A year after the advent of the #MeToo outpouring, we’ve learned more about the prevalence of sexism and harassment in the workplace, but it’s not been followed by a behavioral sea change to a more equitable work environment. While making work environments fully inclusive is complex and requires concerted organizational strategy on many fronts, the most overlooked strategy is to positively enlist and engage managers to individually drive and be accountable for equity.
The approach that most companies take is to tell managers what they do wrong and what they should not do rather than teach them the behaviors that create inclusive environments and equitable opportunities for all. Companies’ efforts continue to focus on sexual harassment and unconscious bias training when the data shows that these types of initiatives usually don’t result in positive behavioral change. Instead, they often lead to frustration and resentment among managers.
Becoming aware of negative behaviors does not lead to a change in behavior. Changes in behavior occur when people have the desire and motivation and when they perceive a potential reward from a new way of acting.
The opportunity for chief learning officers is to explore with managers the benefits that will accrue for the managers from a diverse and inclusive work environment, including the ability to:
- Source and attract more talent during a historically low period of unemployment.
- Reduce turnover among high-potential women and minorities, which stabilizes their team and leads to higher productivity.
- Be seen by senior and executive management as a strategic leader who is capable of recognizing key talent and managing a diverse team. Managers who have these types of competencies are the ones who are rewarded with more responsibility, promotions and increase in compensation.
There are four types of behaviors inclusive leaders take that are required to lead in the fourth industrial revolution.
ELIMINATE. Inclusive managers stop behaviors and workplace practices that negatively impact women and minorities. They know how to put an end to inappropriate comments, sexual harassment or misconduct. They look and adjust common workplace interactions like meetings to create a productive environment where all genders want to work.
EXPAND. Inclusive managers interact with women in intentional and impactful ways. They expand where and how they recruit women and minorities to increase the number and quality of applicants. They are advocates and sponsors of underrepresented employees, not just mentors or supportive colleagues. They give women the same type of direct performance-based feedback and challenging assignments offered to men.
ENCOURAGE. Inclusive managers know that they need to consistently support and prompt women to take advantage of high-impact opportunities.
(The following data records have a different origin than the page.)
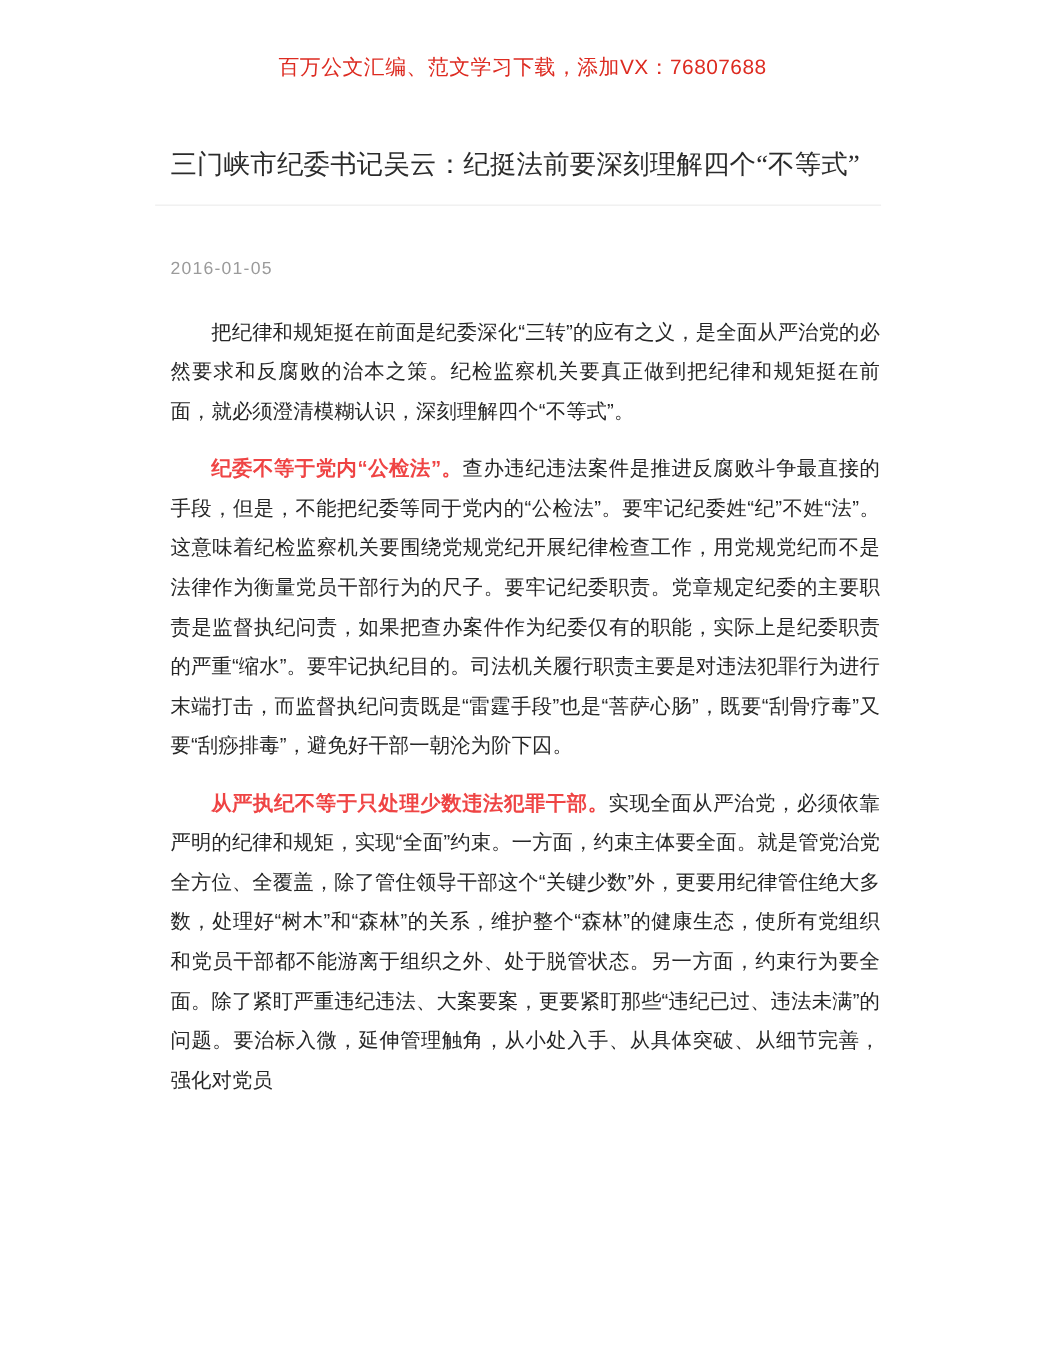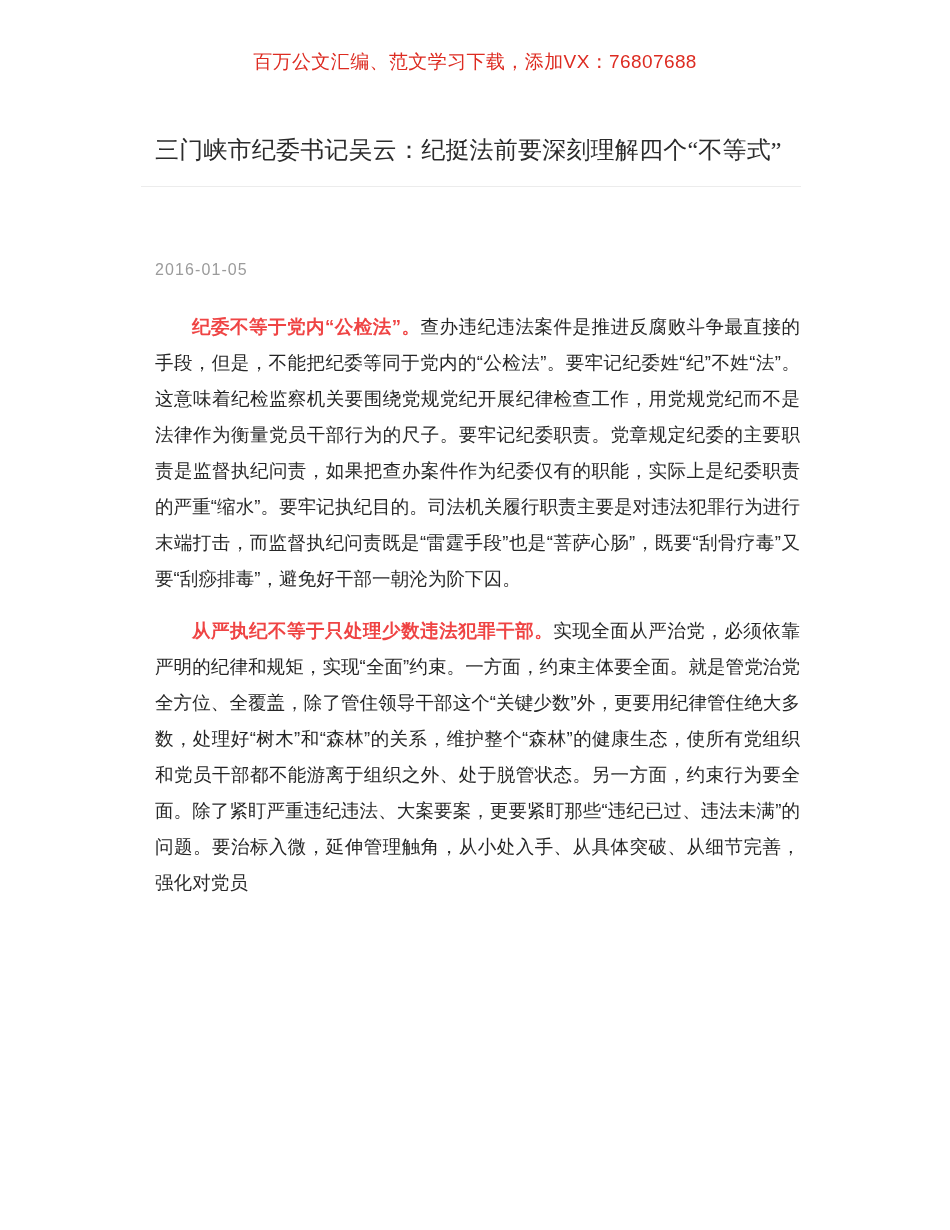--- a/index.html
+++ b/index.html
@@ -67,7 +67,7 @@
   }
 
   .doc-date {
-    margin-top: 72px;
+    margin-top: 47px;
     font-size: 16px;
     line-height: 22px;
     color: #9b9b9b;

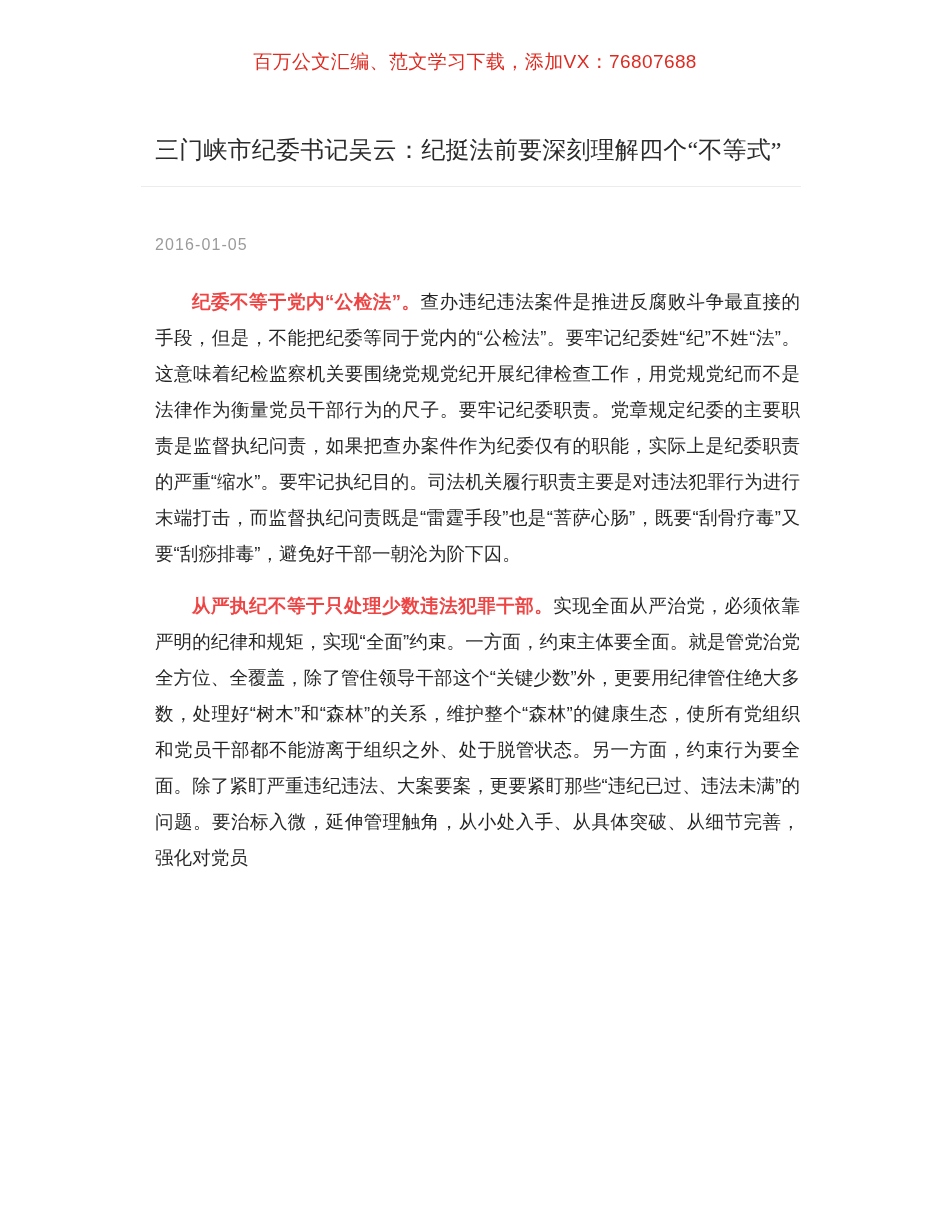--- a/index.html
+++ b/index.html
@@ -116,6 +116,9 @@
 
     <div class="article-body">
 
+      <p class="para">
+        <span class="lead"></span><span>把纪律和规矩挺在前面是纪委深化“三转”的应有之义，是全面从严治党的必然要求和反腐败的治本之策。纪检监察机关要真正做到把纪律和规矩挺在前面，就必须澄清模糊认识，深刻理解四个“不等式”。</span>
+      </p>
 
       <p class="para">
         <span class="lead">纪委不等于党内“公检法”。</span><span>查办违纪违法案件是推进反腐败斗争最直接的手段，但是，不能把纪委等同于党内的“公检法”。要牢记纪委姓“纪”不姓“法”。这意味着纪检监察机关要围绕党规党纪开展纪律检查工作，用党规党纪而不是法律作为衡量党员干部行为的尺子。要牢记纪委职责。党章规定纪委的主要职责是监督执纪问责，如果把查办案件作为纪委仅有的职能，实际上是纪委职责的严重“缩水”。要牢记执纪目的。司法机关履行职责主要是对违法犯罪行为进行末端打击，而监督执纪问责既是“雷霆手段”也是“菩萨心肠”，既要“刮骨疗毒”又要“刮痧排毒”，避免好干部一朝沦为阶下囚。</span>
They recognize women’s efforts as well their results and don’t take women’s self-deprecating assessments at face value.
ENGAGE. Inclusive managers participate in or lead initiatives that support women and an inclusive workplace. They acknowledge, remember and make every effort to accommodate their teammates’ life and family demands. They equally distribute work-keeping tasks, like taking notes at a meeting, among the men and women on their team instead of asking or letting women take on more than their fair share.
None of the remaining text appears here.